American Reformers 1870 1920

American Reformers 1870 1920 Book in PDF, ePub and Kindle version is available to download in english. Read online anytime anywhere directly from your device. Click on the download button below to get a free pdf file of American Reformers 1870 1920 book. This book definitely worth reading, it is an incredibly well-written.

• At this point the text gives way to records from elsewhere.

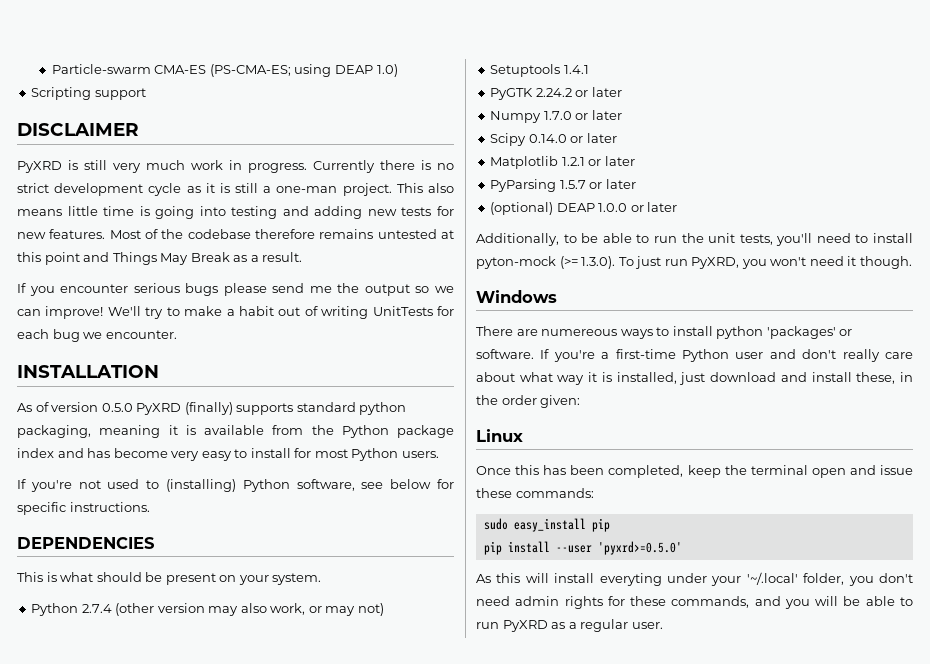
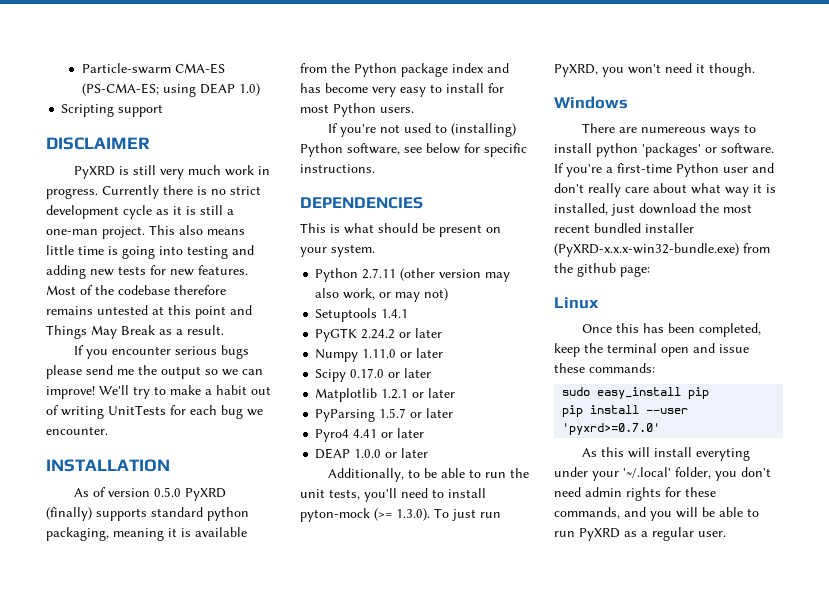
[81,604,112,613] 2.7.4 -> [362,268,397,279] 2.7.11
[543,111,572,120] 1.7.0 -> [362,349,397,358] 1.11.0
[528,134,567,143] 0.14.0 -> [350,368,385,378] 0.17.0
[490,202,554,215] (optional) -> [315,428,425,442] Pyro4 4.41 or later //
[780,372,913,384] [476,395,581,408] and install these, in the order given: -> [700,203,752,213] [554,223,694,233] [554,243,770,257] [554,263,650,277] the most recent bundled installer (PyXRD-x.x.x-win32-bundle.exe) from the github page:
[597,541,682,555] 'pyxrd>=0.5.0' -> [562,423,661,435] 'pyxrd>=0.7.0'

American Reformers, 1870–1920

Author : Steven L. Piott
Publisher : Rowman & Littlefield Publishers
Page : 235 pages
File Size : 45,6 Mb
Release : 2006-03-07
Category : History
ISBN : 9780742583528

Get Book

American Reformers, 1870–1920 by Steven L. Piott Pdf

In this new engaging work, historian Steven L. Piott explores the fascinating and provocative lives of twelve influential American reformers of the Gilded Age, Populist, and Progressive eras. From Ida B. Wells to Louis Brandeis, Jane Addams to Charles Macune, Piott examines the diversity of ideas and approaches that characterized this dynamic period. He links these men and women together in the greater context of the reform era and explores the social ideologies that united the reform spirit in America following Reconstruction. Designed with students in mind, American Reformers provides a thought-provoking introduction to some of the most influential and forward-thinking minds of the reform era.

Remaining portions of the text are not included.